Feeling somewhat desperate now, and knowing that the Zulu units in the North-East were too far away to be able to engage the enemy, I went back to probing from the North-West. I brought in two ten man reserve units and sent them charging at the barricades that were the least manned. At first they had trouble knocking the barricade down but finally got through and went on the attack. However the Praetorain Guard and what was left of the BannaRoff Guard were all waiting for them. 

The first unit of Zulus were absolutely obliterated by volley fire and then were viscously assaulted.

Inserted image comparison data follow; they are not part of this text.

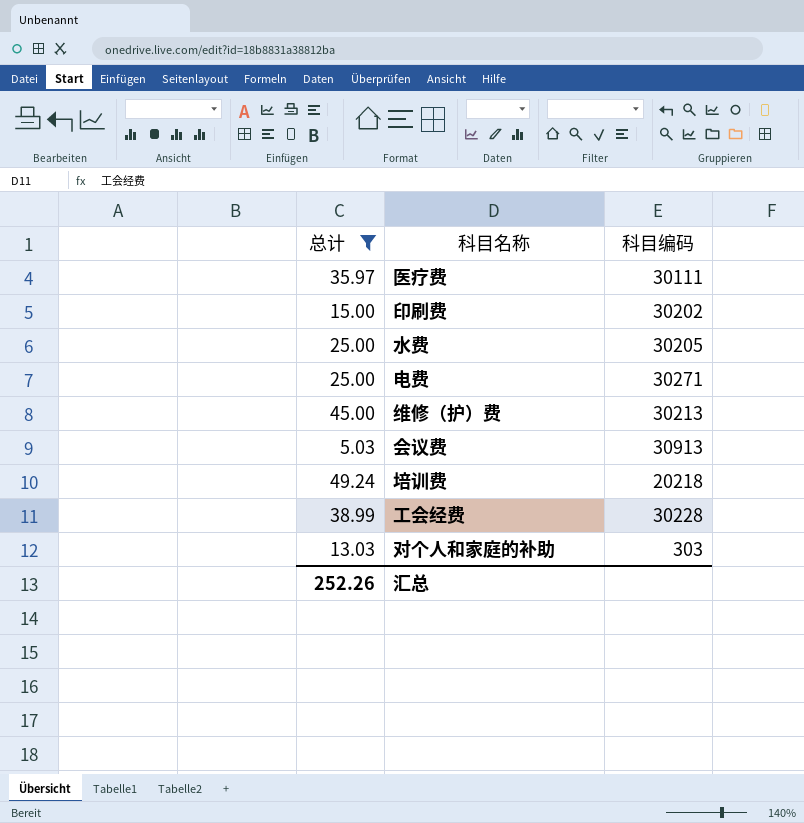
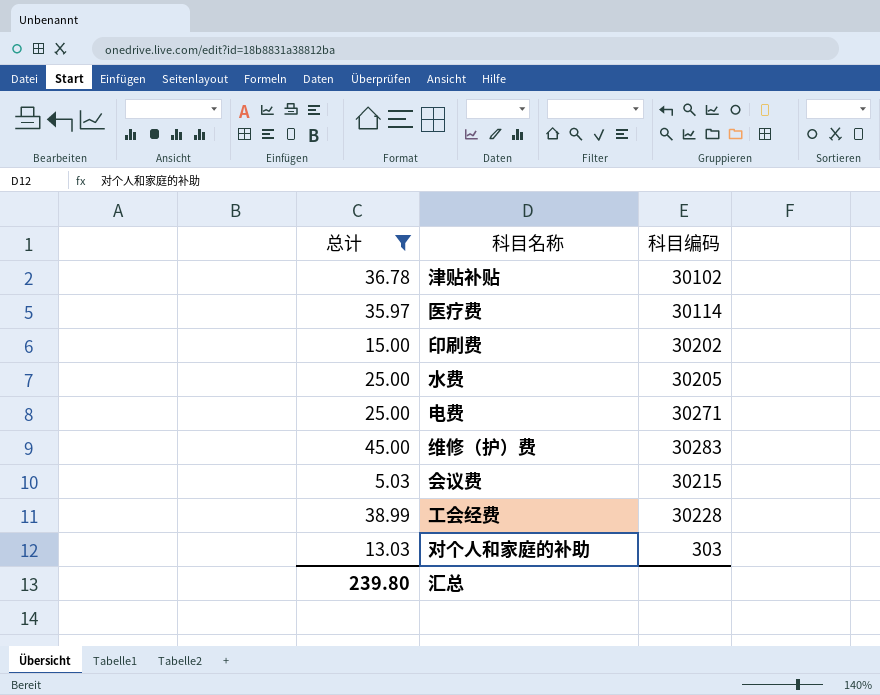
row 培训费: 49.24 | 20218 -> none
row 津贴补贴: none -> 36.78 | 30102
医疗费 | 科目编码: 30111 -> 30114
维修（护）费 | 科目编码: 30213 -> 30283
会议费 | 科目编码: 30913 -> 30215
汇总 | 总计: 252.26 -> 239.80

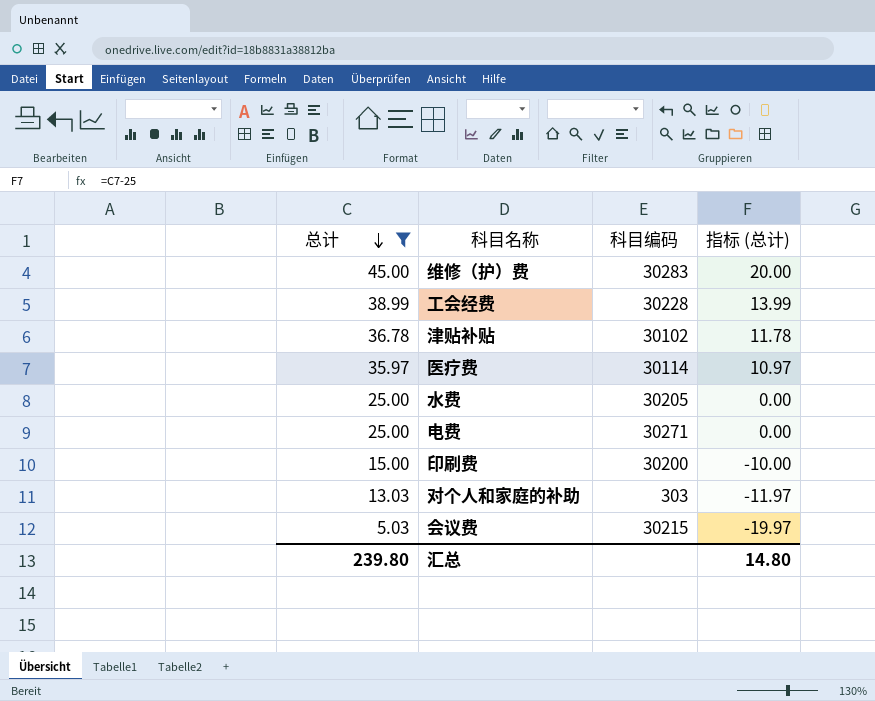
row order: none -> 总计 descending
column 指标 (总计) | formula: none -> [总计] - 25
印刷费 | 科目编码: 30202 -> 30200

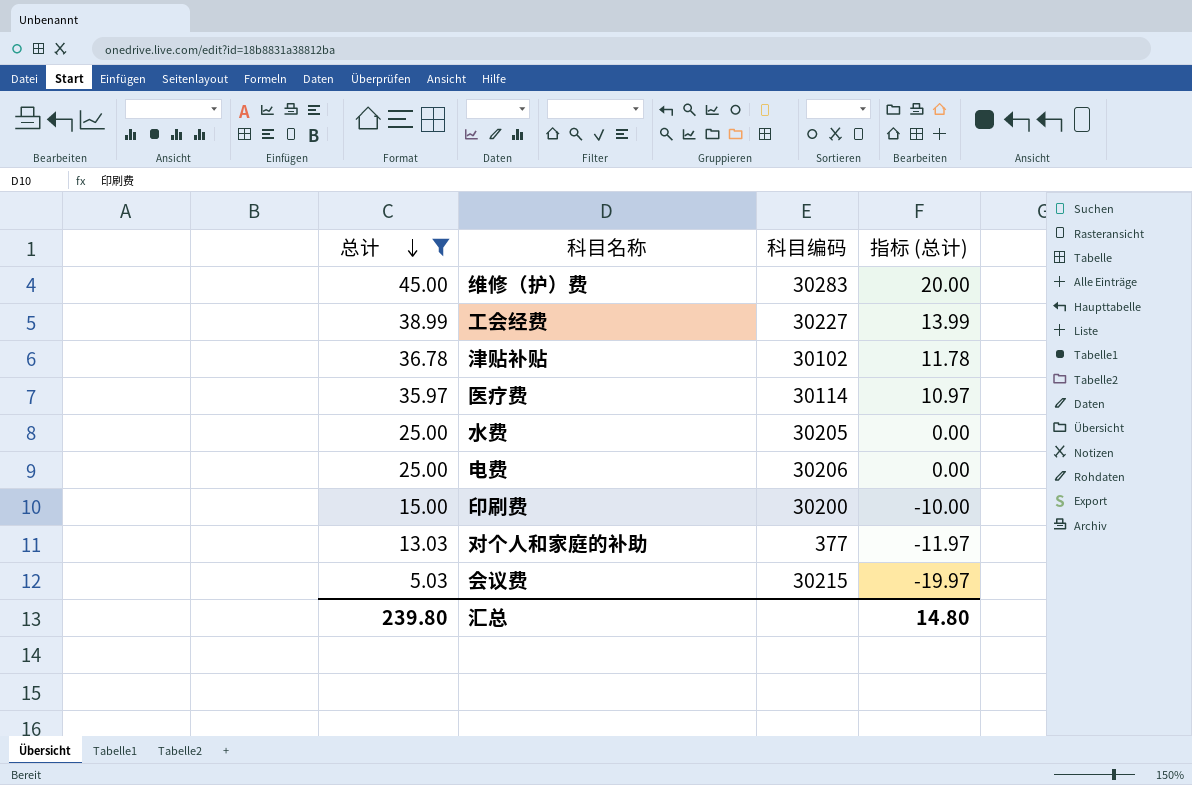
工会经费 | 科目编码: 30228 -> 30227
电费 | 科目编码: 30271 -> 30206
对个人和家庭的补助 | 科目编码: 303 -> 377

The second unit faired better and took down half a dozen redcoats before they too were all killed in action. 

Turn 5: 

With the barricade still down I sent in one more unit of reserves as a last ditch attempt to kill the remaining men in the compound. They found themselves toe to toe with Lieutenant Chard, Captain Flatley, Dandy Andy and a couple of other soldiers. The fight was close and in the fracas Captain Flatley was slain. At one point Dandy Andy was seriously injured but thankfully Surgeon Reynolds was nearby to patch him up but no sooner had he returned to the fighting he was stabbed through the heart with an assagai and was killed.  

Several redcoats in the redoubt shot and killed the remaining zulus within the compound. 

Seeing that the fight was entirely fruitless the three Zulu units in the North-East turned and left the battle. 

Big Waz had his last few 10 – 12 men rebuild the barricade and then they waited silently through a long hot night and prayed that the Zulus did not return. 

Conclusion: 

Such a fun and succinct game that only took two hours to play. I loved that it played out fairly accurately to the real battle but it did leave us pondering how we could change the game for the next time(s). Despite not being a devoted gamer Big Waz is an ideas man and came up with some cool little things that could make the game all the more interesting. Such as making better use of the hospital and only releasing troops once they are healed and capable of fighting. Or the zulus purposely targeting ammo supplies thus limiting the firepower of the defenders. All good stuff. 

Cheers

IRO 

23 thoughts on “Rorke’s drift – Zulus Vs Praetorian Guard ”

  1. All looks really good and sounds like you both enjoyed it! 🙂 Games with two armies that have very different characteristics can be very difficult to balance, but it sounds like this one seemed to have its fair share of action and that the defenders were under quite a bit of pressure throughout.

    Liked by 2 people

  2. This is a great looking game and I’m glad to hear it was tense and well-fought. I have to admit, I had a chuckle when you were talking about how important historical accuracy is for you in this game. That might be the first time such a thing has happened on this blog but I’d say your games are better for it 🙂 Nobody can say that you don’t surprise us from time-to-time either!